Not to be defeated, Sophie turned toward the window and her gold eyes flashed with bright power. Azrael whirled, transforming his body into mist just as a bolt of lightning shot through the window, illuminated the world in bright white, and knocked out all sound. Electricity buzzed through the particles of his being, threatening their makeup with the heat of a thousand suns. He managed to move around it as it cascaded through the apartment, fractured into a hundred different static points, and fizzled out.

The lightning strike took only a split second, but for a vampire, it played out in slow motion. Azrael re-formed, whole and untouched by the electrical attack. And then he rushed Sophie. Flying bricks were one thing—fire was another.

Sophie may have had the heavens at her command and impressive powers of telekinesis, but for the most part, she was still human; she possessed neither the strength nor the speed of an archangel, to say nothing of a vampire.

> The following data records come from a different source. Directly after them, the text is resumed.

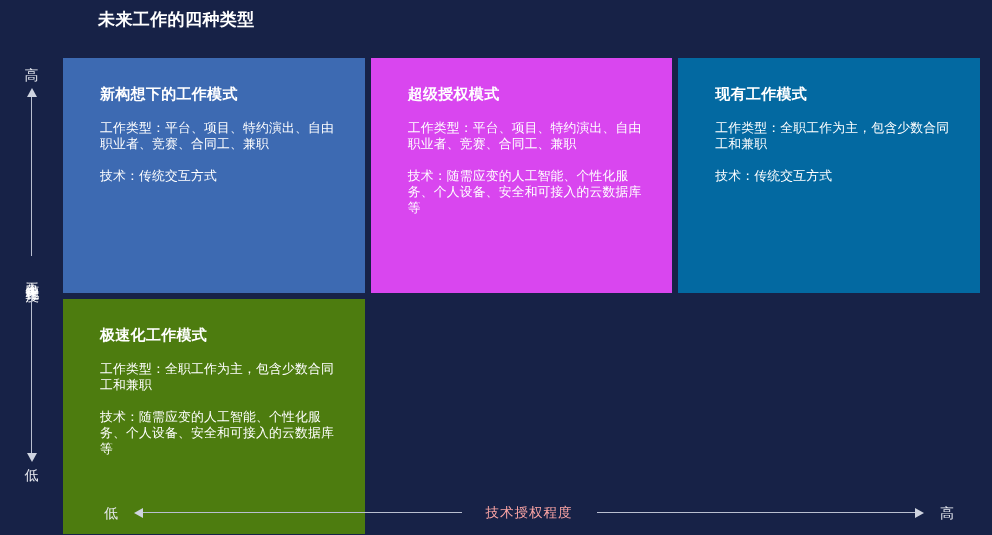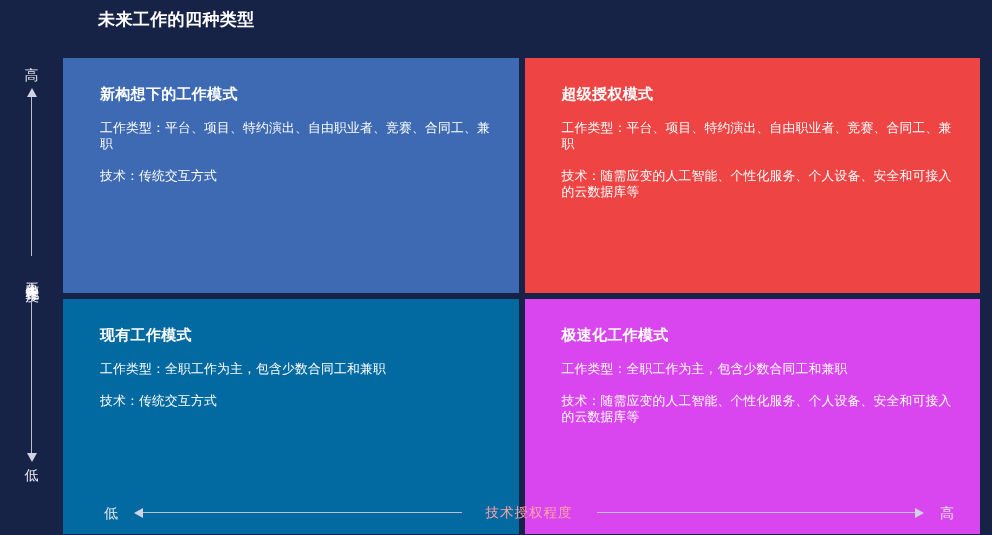--- a/index.html
+++ b/index.html
@@ -37,7 +37,7 @@
     width: 917px;
     height: 476px;
     display: grid;
-    grid-template-columns: 1fr 1fr;
+    grid-template-columns: 1fr 1fr 1fr;
     grid-template-rows: 1fr 1fr;
     column-gap: 6px;
     row-gap: 6px;

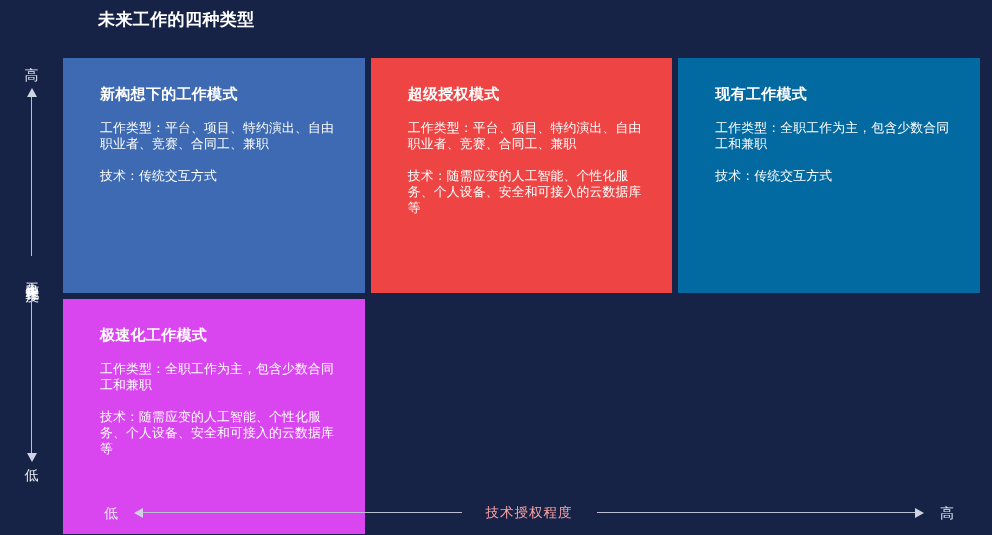--- a/index.html
+++ b/index.html
@@ -219,7 +219,7 @@
       <div class="cell-line">技术：传统交互方式</div>
     </div>
 
-    <div class="cell" style="background: #ef4444;">
+    <div class="cell" style="background: #d946ef;">
       <div class="cell-title">超级授权模式</div>
       <div class="cell-line">工作类型：平台、项目、特约演出、自由职业者、竞赛、合同工、兼职</div>
       <div class="cell-line">技术：随需应变的人工智能、个性化服务、个人设备、安全和可接入的云数据库等</div>

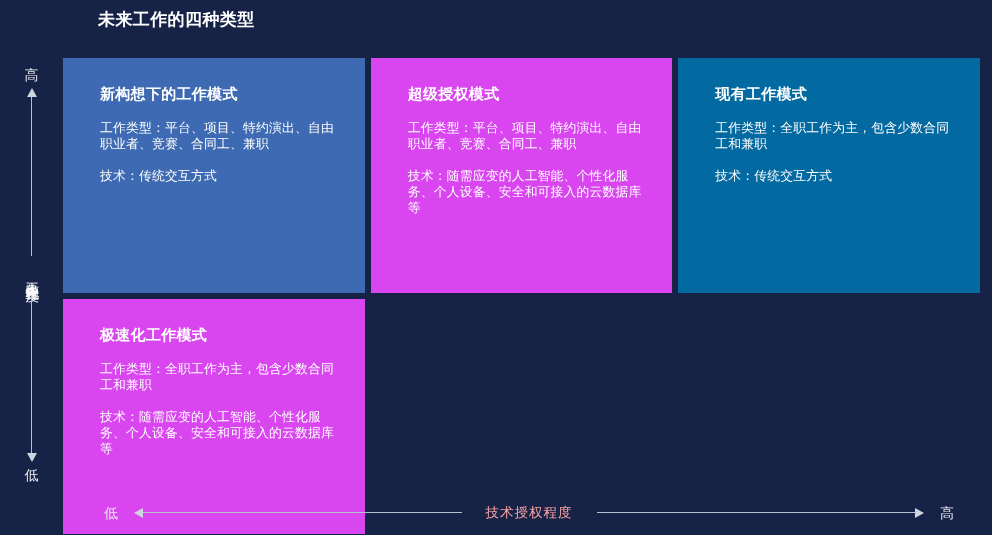--- a/index.html
+++ b/index.html
@@ -231,7 +231,7 @@
       <div class="cell-line">技术：传统交互方式</div>
     </div>
 
-    <div class="cell" style="background: #d946ef;">
+    <div class="cell" style="background: #4d7c0f;">
       <div class="cell-title">极速化工作模式</div>
       <div class="cell-line">工作类型：全职工作为主，包含少数合同工和兼职</div>
       <div class="cell-line">技术：随需应变的人工智能、个性化服务、个人设备、安全和可接入的云数据库等</div>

She never saw him coming. Azrael took her before she could blink, wrapping one arm around her waist and fisting the other hand in her hair. She cried out in surprise as he yanked her head back, exposing her throat. Her fingers curled into the leather jacket under his trench coat and she closed her eyes in what he knew was both fear and desire. At once, he was awash with the scent of her, the
feel
of her.

For two thousand years he had been waiting to sink his fangs into just one woman. He’d searched for her, hunted for her, nearly given up on finding her. Now she was here, in his arms, and immune to every part of him but one. He had no choice but to do what he was about to do—and right now, he wouldn’t have it any other way.

“You were warned, Sunshine,” he told her, whispering the words in her ear as her quick breaths fanned his own cheek. He chuckled deep and dark. “So here’s the first of many.”

With that, he tightened his hold, raised his head, and drove his fangs deep into the side of her throat.

She made the sweetest, most helpless sound as his teeth found purchase in the taut flesh of her neck. He opened the vein beneath him, baring it to his hunger, and his body roared to delicious life. And then the first drops of her precious blood spilled across his tongue, and his vision went red.

Never in his wildest dreams could he have imagined that she would taste like this. He swallowed and felt as though he were swallowing hope. Salvation. He took it into himself rapaciously, growling deep and low as precious healing fire spread throughout his body and soul, searing it clean and perfect. There was nothing wrong with the world in that moment. There was no danger, no death.

No Death.

Soft and sweet, she moaned against him, her body shuddering as her power left it and made room for his. He flooded her with it, overwhelming her with the bliss that came from submitting to the vampire king. He could feel her magic crackle around her, warm and sparkling and fading. As he drank, the darkness that had invaded that magic slipped away as well, ebbing in its strength until Sophie relaxed against him.

Her body was hot; it radiated heat and passion—and he was so hard, he was in pain.

Slowly, sensuously, Azrael released his hold on her hair and she lowered her head to breathe softly against his neck. With his free hand, he pulled her more tightly against him. He swallowed and she moaned and his grip tightened with a nearly crazed need.

I have to stop
,
he thought. She was filling him with life and it was something he had never felt and he didn’t want to give it up for anything. But if he didn’t slow down, if he didn’t ease off, he would drain her dry.